Problem description: Find the lines holding the string "center" in the data, then copy all of them.

Screenshot and code edit data
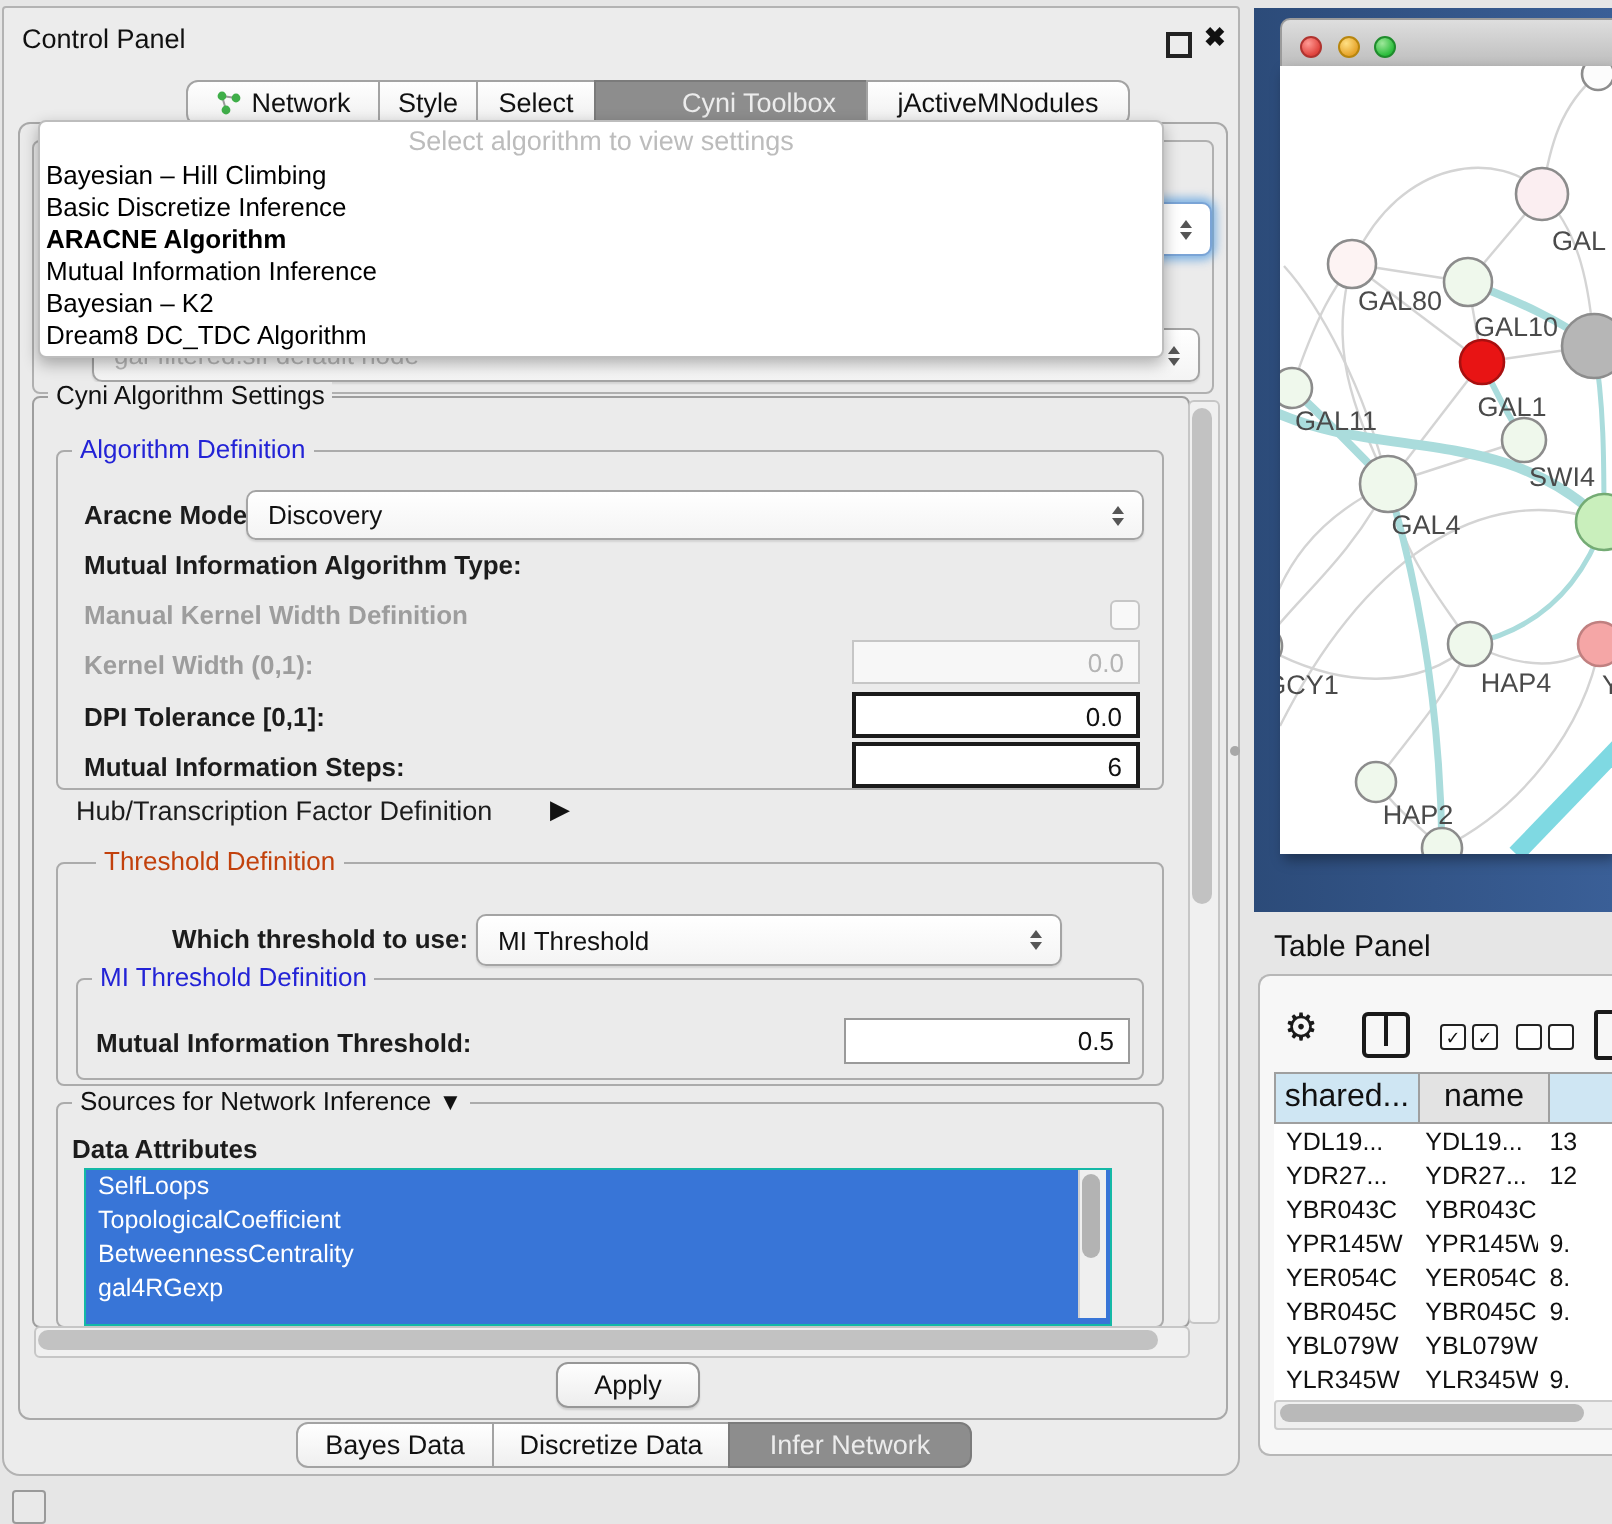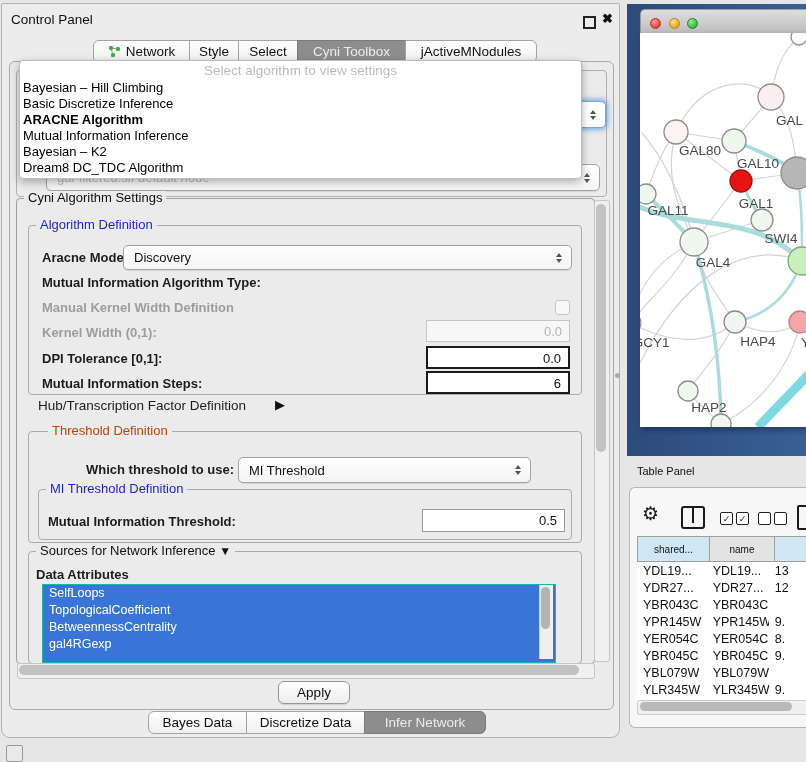--- a/index.html
+++ b/index.html
@@ -69,7 +69,7 @@
         <div class="seg-tab" style="width: 58px;">
           <span>Select</span>
         </div>
-        <div class="seg-tab sel" style="width: 107px;">
+        <div class="seg-tab sel" style="width: 107px; padding-left: 28px;">
           <span>Cyni Toolbox</span>
         </div>
         <div class="seg-tab" style="width: 130px;">

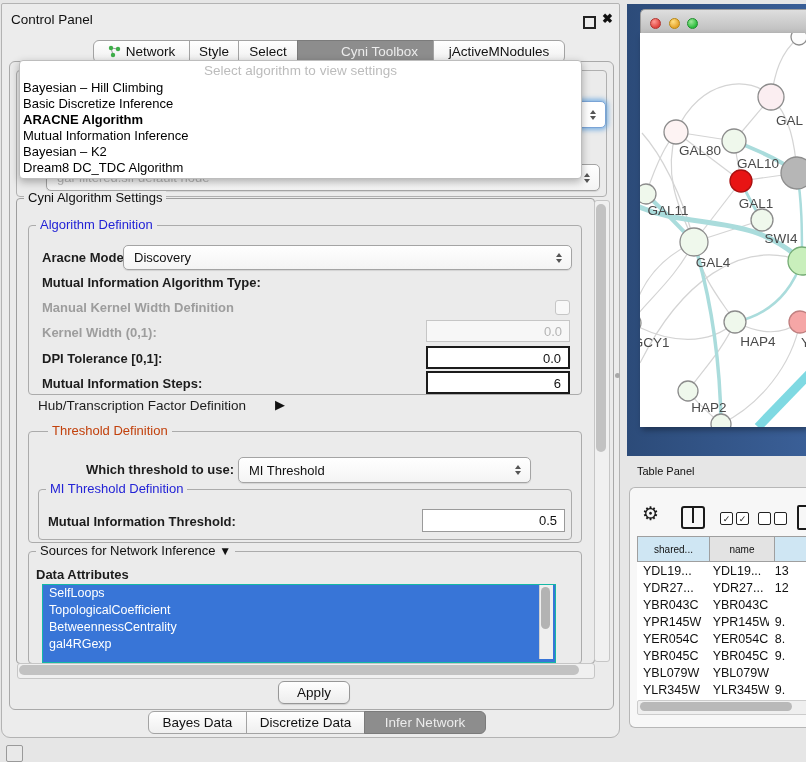--- a/index.html
+++ b/index.html
@@ -281,7 +281,7 @@
     </div>
   </div>
 
-  <div class="lbl" style="left:637px;top:465px;font-size:11px;color:#111;">Table Panel</div>
+  <div class="lbl" style="left:637px;top:465px;font-size:15px;color:#111;">Table Panel</div>
 
   <div class="abs" style="left:629px;top:487px;width:177px;height:239px;background:#f7f7f7;border:1px solid #b7b7b7;
               border-right:none;border-radius:6px 0 0 6px;overflow:hidden;">

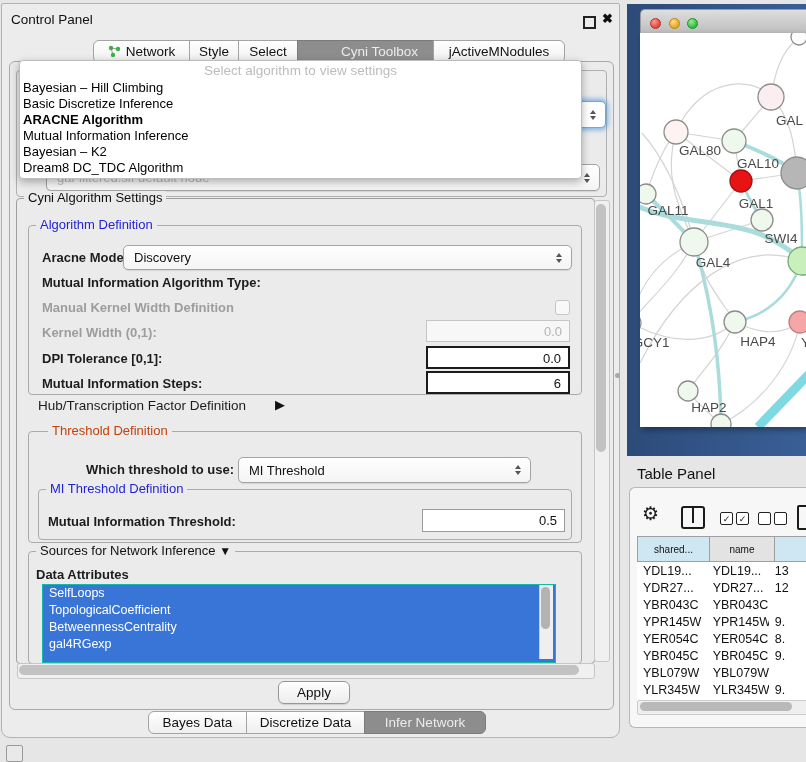--- a/index.html
+++ b/index.html
@@ -34,7 +34,7 @@
   .thumb{position:absolute;background:#c2c2c2;border-radius:5px;}
   .nlabel{font-size:13.5px;fill:#4a4a4a;}
   .tp-hcell{box-sizing:border-box;border:1px solid #9f9f9f;border-left:none;height:26px;
-            display:flex;align-items:center;justify-content:center;font-size:10px;color:#111;}
+            display:flex;align-items:center;justify-content:center;font-size:16px;color:#111;}
   .tp-row{display:flex;height:17px;align-items:center;}
   .tp-cell{box-sizing:border-box;padding-left:6px;font-size:12.5px;color:#111;white-space:nowrap;overflow:hidden;}
   .chkbox{width:11px;height:11px;border:1.5px solid #222;border-radius:2px;display:inline-flex;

Response box:
-            display:flex;align-items:center;justify-content:center;font-size:10px;color:#111;}
+            display:flex;align-items:center;justify-content:center;font-size:16px;color:#111;}
   .tp-row{display:flex;height:17px;align-items:center;}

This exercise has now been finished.